* [Study material]

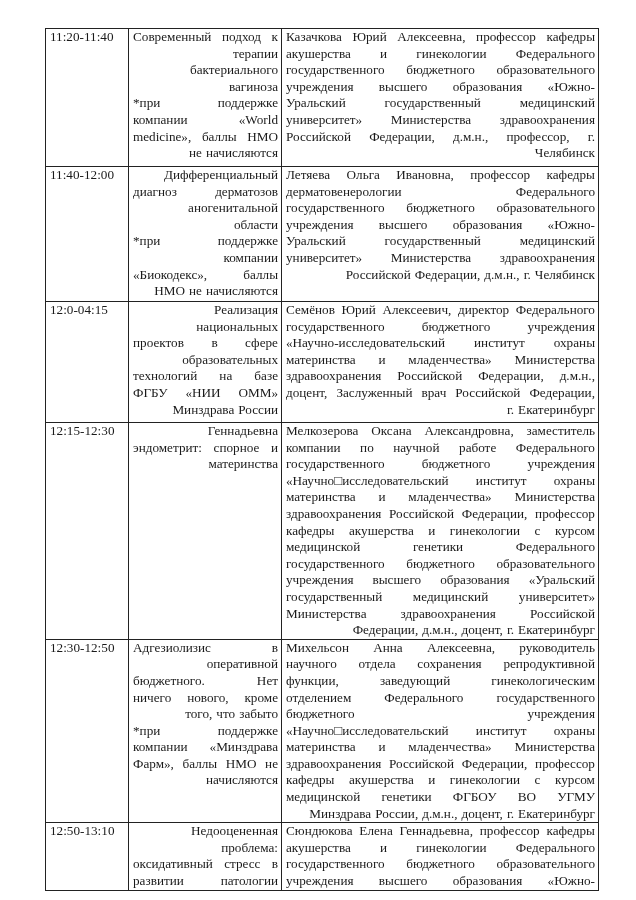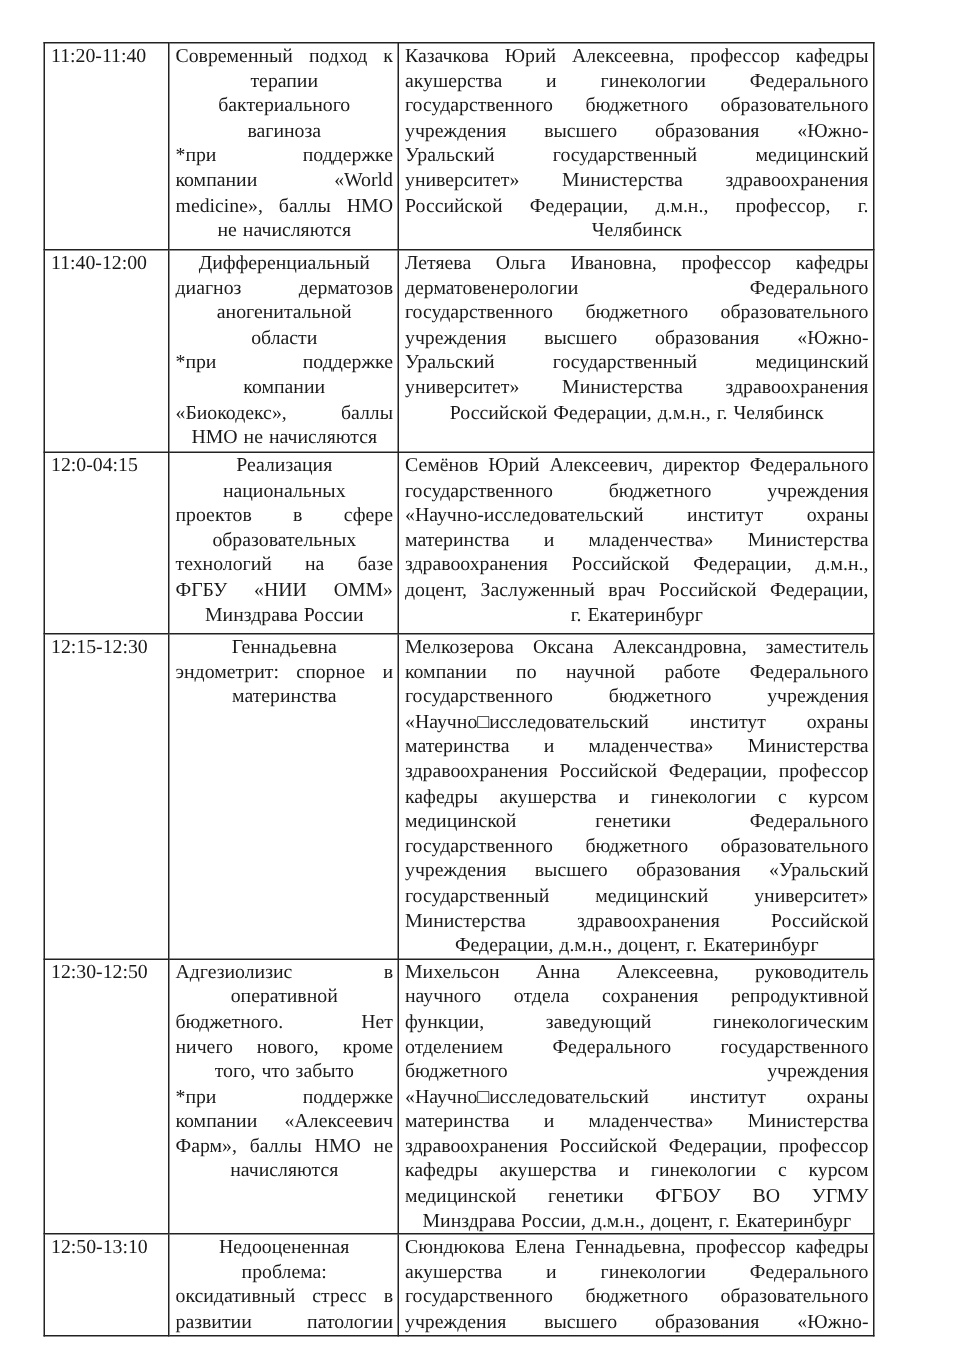--- a/index.html
+++ b/index.html
@@ -17,7 +17,7 @@
   }
   .page {
     position: absolute;
-    left: 29px;
+    left: 45px;
     top: 28px;
     width: 553px;
   }

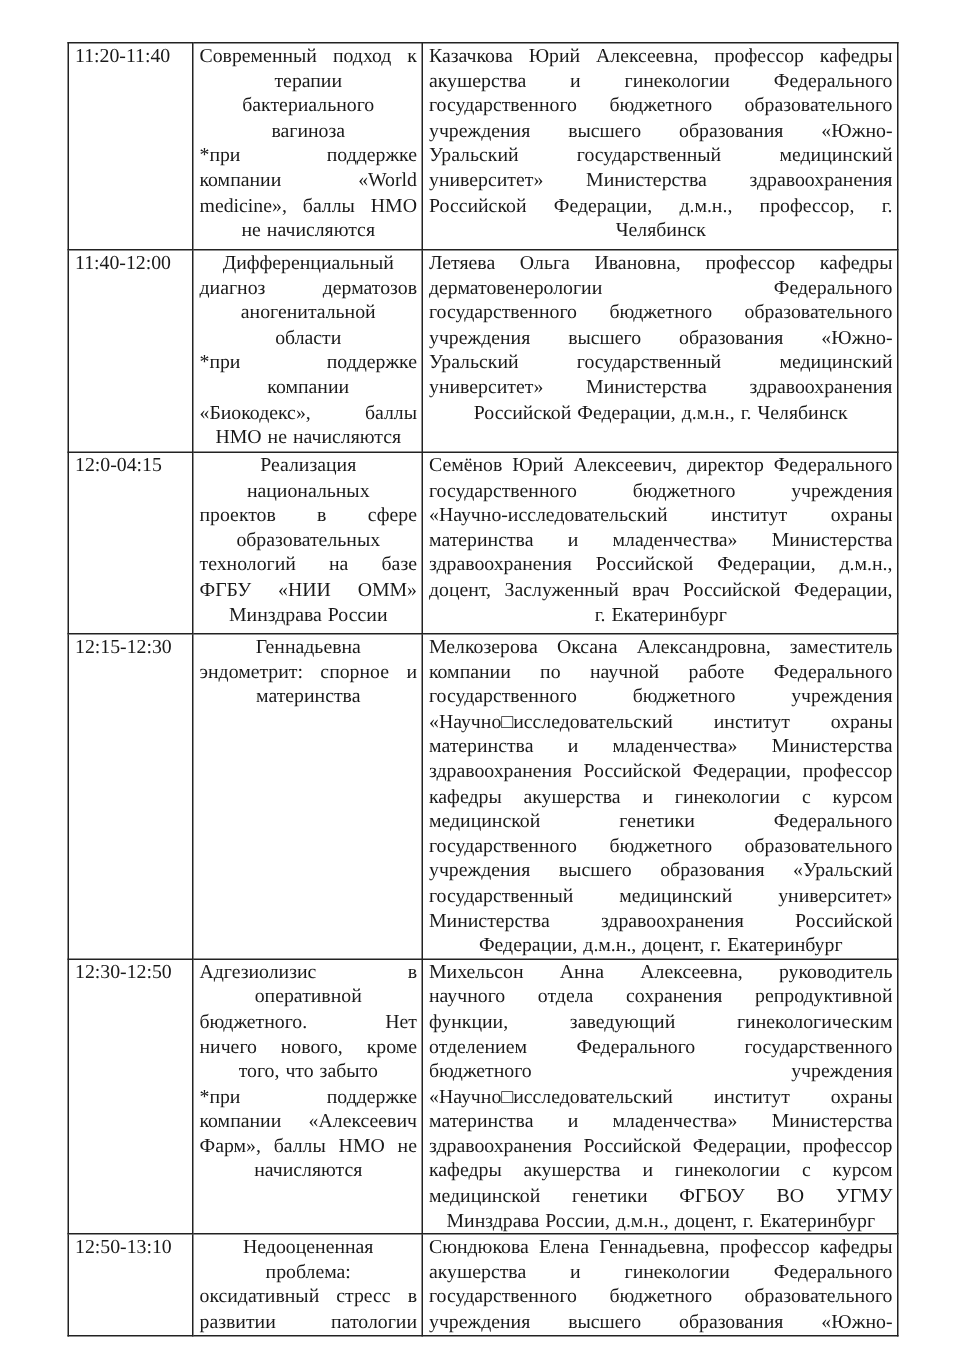--- a/index.html
+++ b/index.html
@@ -58,7 +58,7 @@
     height: 16.6px;
   }
   .ln.left {
-    justify-content: center;
+    justify-content: flex-end;
   }
   .ln.left span + span { margin-left: 4px; }
 </style>

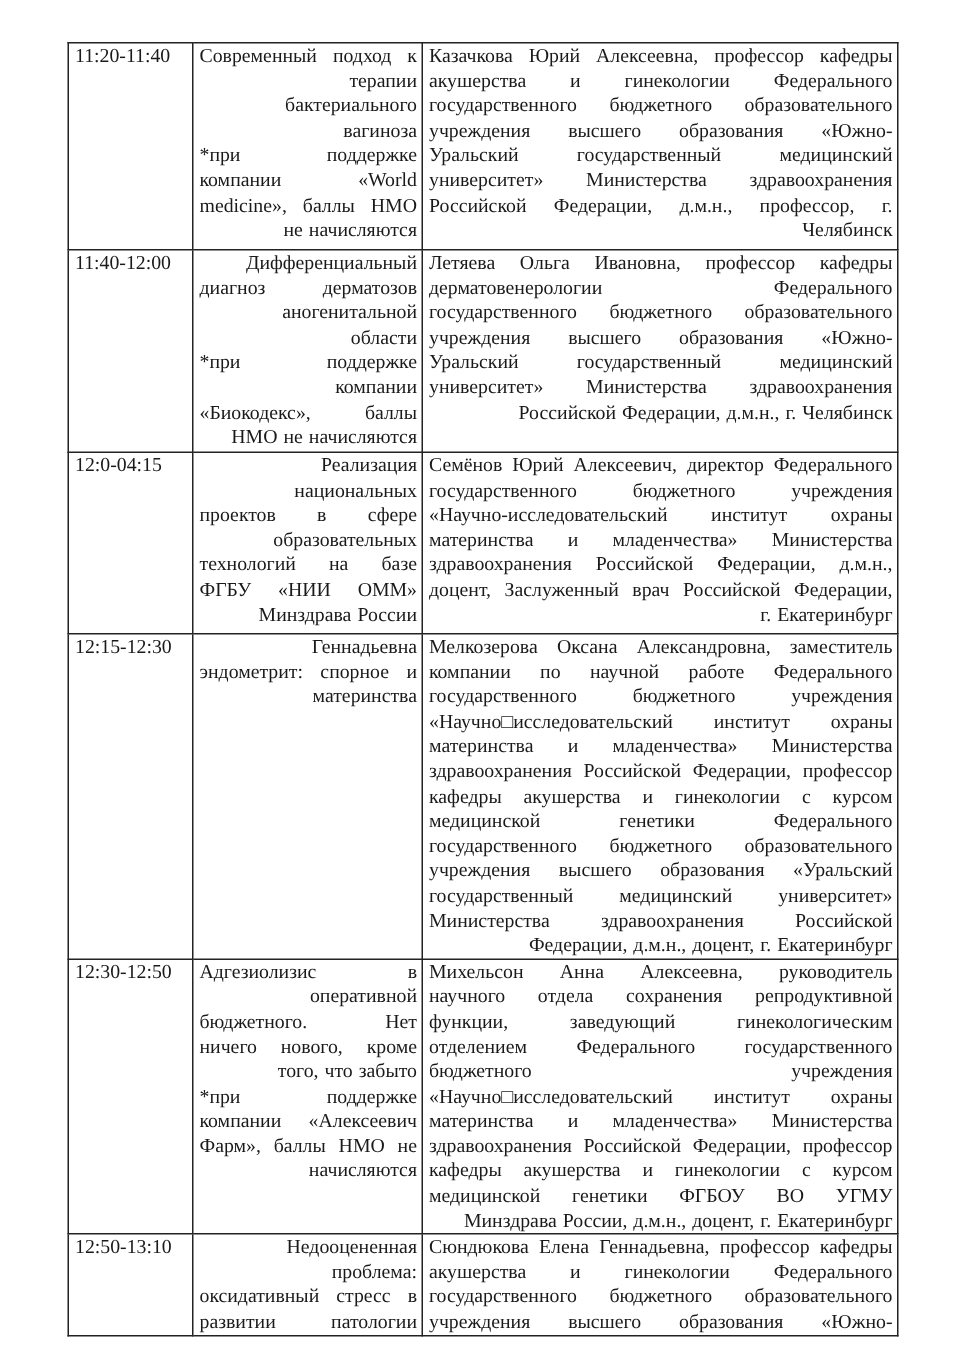--- a/index.html
+++ b/index.html
@@ -429,7 +429,7 @@
             </div>
             <div class="ln">
               <span>компании</span>
-              <span>«Алексеевич</span>
+              <span>«Минздрава</span>
             </div>
             <div class="ln">
               <span>Фарм»,</span>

* [Task instructions] Restate the material above word for word, omitting the pictures.

* [Exercise result]
--- a/index.html
+++ b/index.html
@@ -17,7 +17,7 @@
   }
   .page {
     position: absolute;
-    left: 29px;
+    left: 45px;
     top: 28px;
     width: 553px;
   }

--- a/index.html
+++ b/index.html
@@ -58,7 +58,7 @@
     height: 16.6px;
   }
   .ln.left {
-    justify-content: center;
+    justify-content: flex-end;
   }
   .ln.left span + span { margin-left: 4px; }
 </style>

--- a/index.html
+++ b/index.html
@@ -429,7 +429,7 @@
             </div>
             <div class="ln">
               <span>компании</span>
-              <span>«Алексеевич</span>
+              <span>«Минздрава</span>
             </div>
             <div class="ln">
               <span>Фарм»,</span>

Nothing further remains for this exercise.